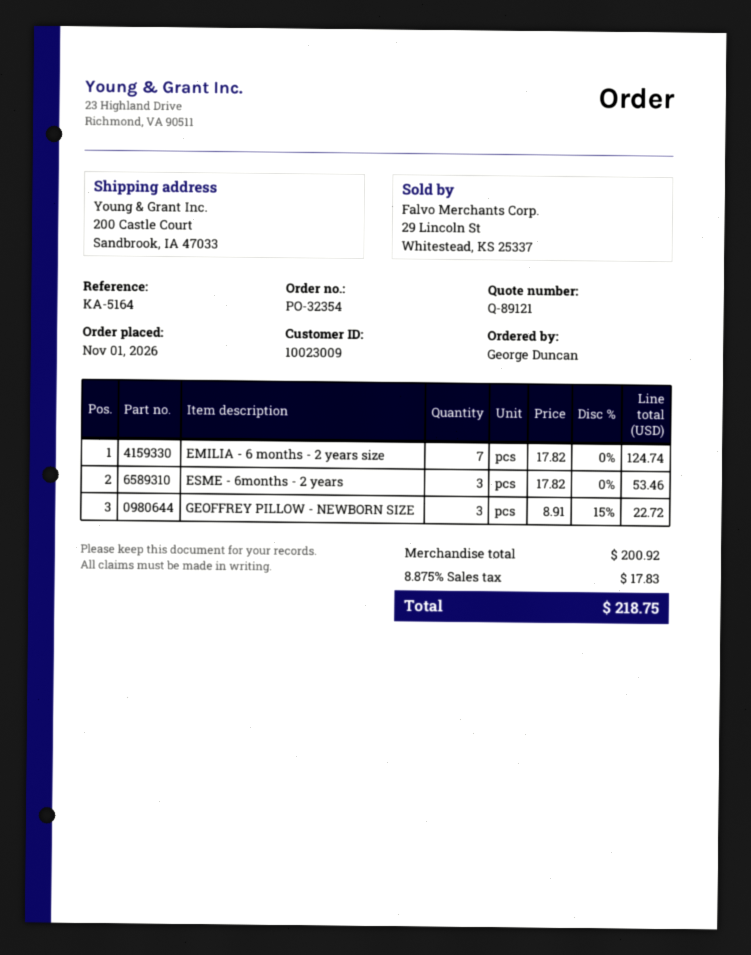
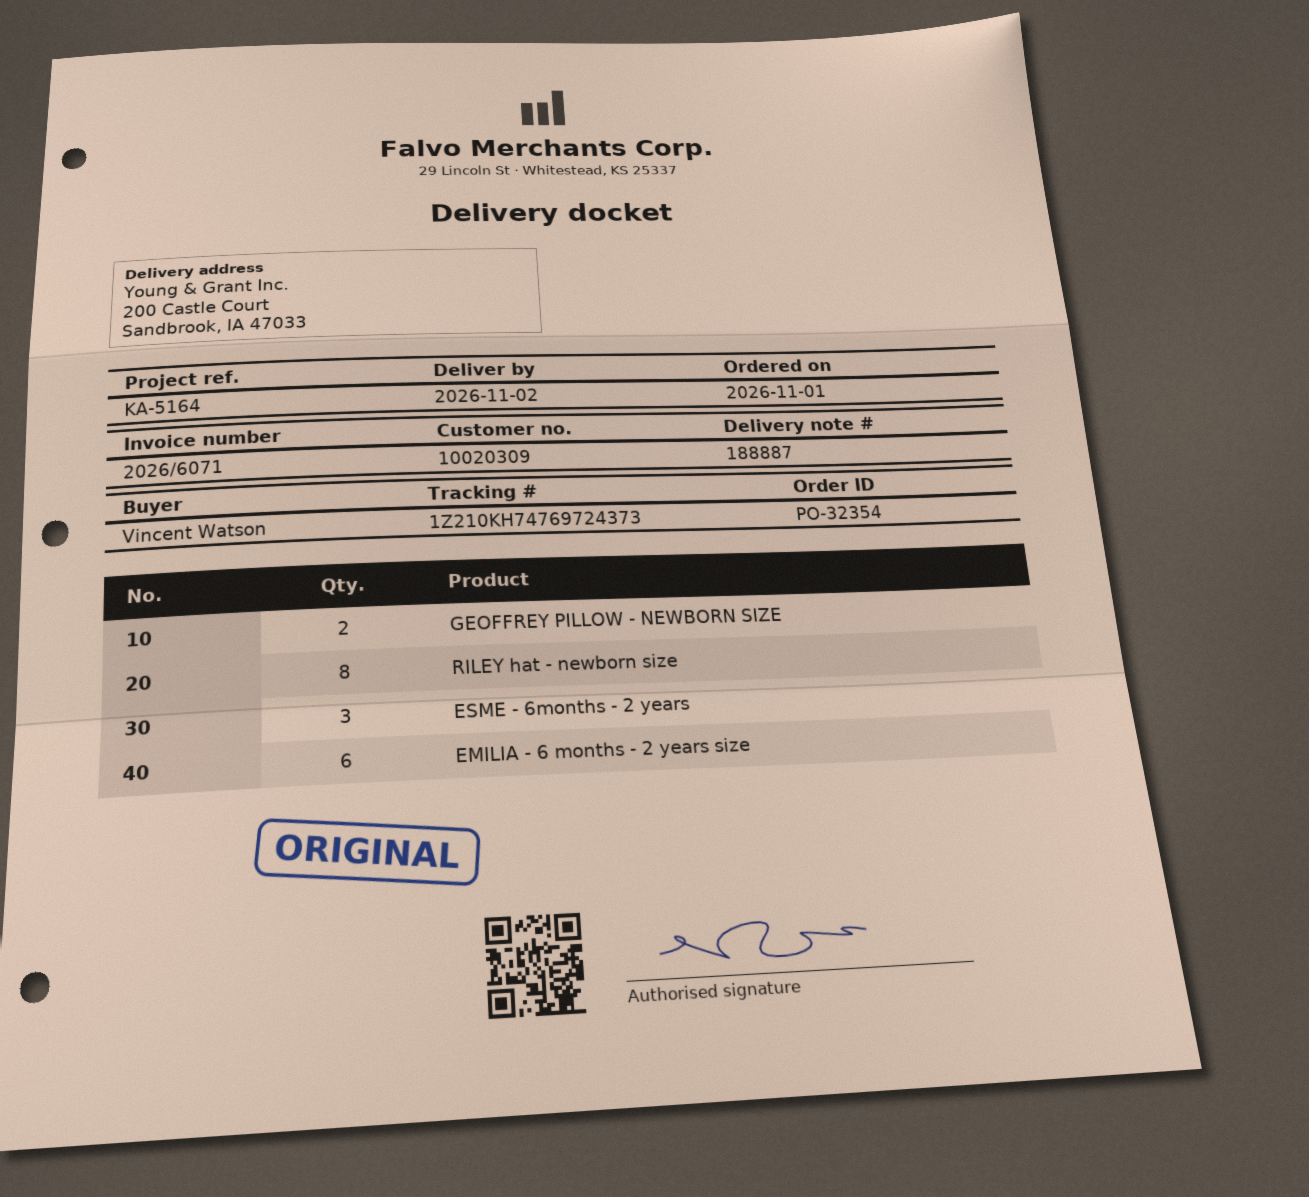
customer number: 10023009 -> 10020309
ordered by: George Duncan -> Vincent Watson
EMILIA - 6 months - 2 years size: 7 -> 6
GEOFFREY PILLOW - NEWBORN SIZE: 3 -> 2
RILEY hat - newborn size: none -> 8

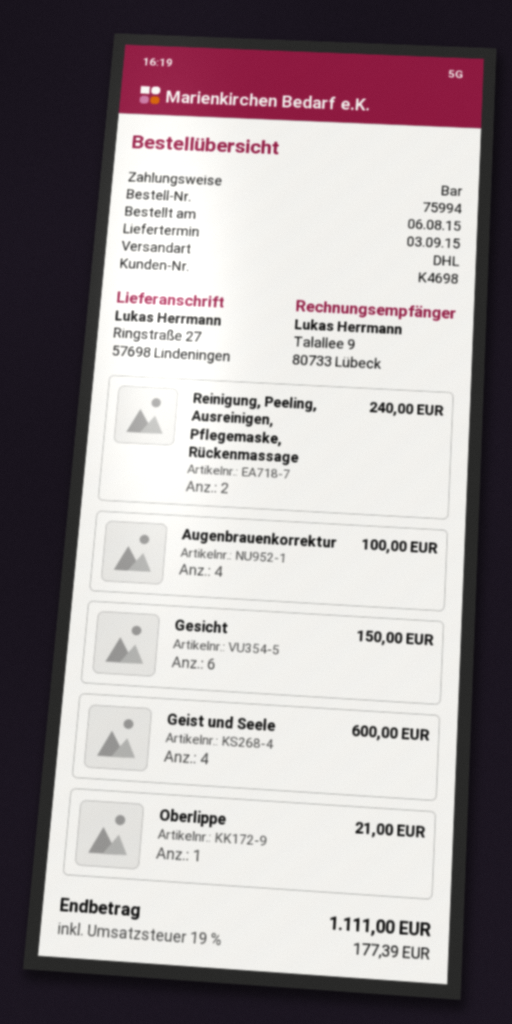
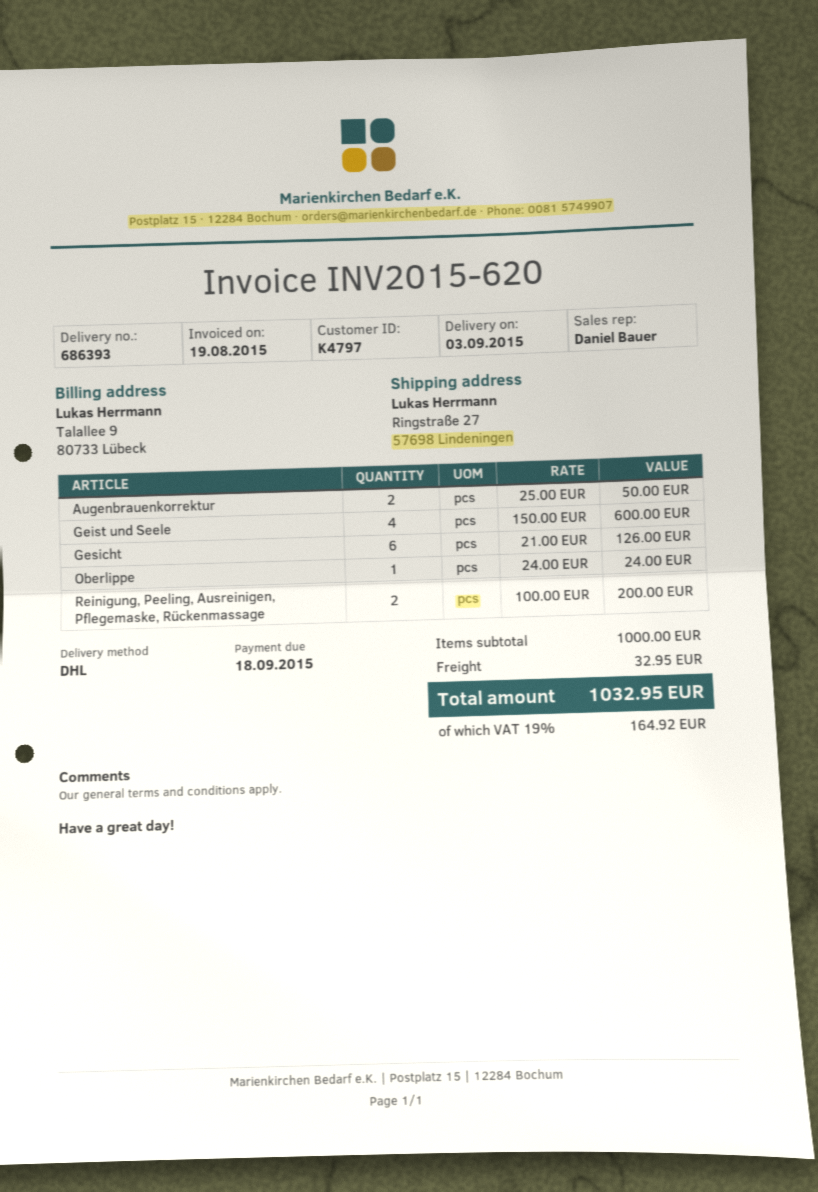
customer number: K4698 -> K4797
Reinigung, Peeling, Ausreinigen, Pflegemaske, Rückenmassage: 2 for 240.00 -> 2 for 200.00
Augenbrauenkorrektur: 4 for 100.00 -> 2 for 50.00
Gesicht: 6 for 150.00 -> 6 for 126.00
Oberlippe: 1 for 21.00 -> 1 for 24.00
shipping: none -> 32.95
tax: 19% = 177.39 -> 19% = 164.92
total: 1111.00 -> 1032.95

+--

Write out each line again, exactly as it appears above, except for any picture.

customer number: 10023009 -> 10020309
ordered by: George Duncan -> Vincent Watson
EMILIA - 6 months - 2 years size: 7 -> 6
GEOFFREY PILLOW - NEWBORN SIZE: 3 -> 2
RILEY hat - newborn size: none -> 8

customer number: K4698 -> K4797
Reinigung, Peeling, Ausreinigen, Pflegemaske, Rückenmassage: 2 for 240.00 -> 2 for 200.00
Augenbrauenkorrektur: 4 for 100.00 -> 2 for 50.00
Gesicht: 6 for 150.00 -> 6 for 126.00
Oberlippe: 1 for 21.00 -> 1 for 24.00
shipping: none -> 32.95
tax: 19% = 177.39 -> 19% = 164.92
total: 1111.00 -> 1032.95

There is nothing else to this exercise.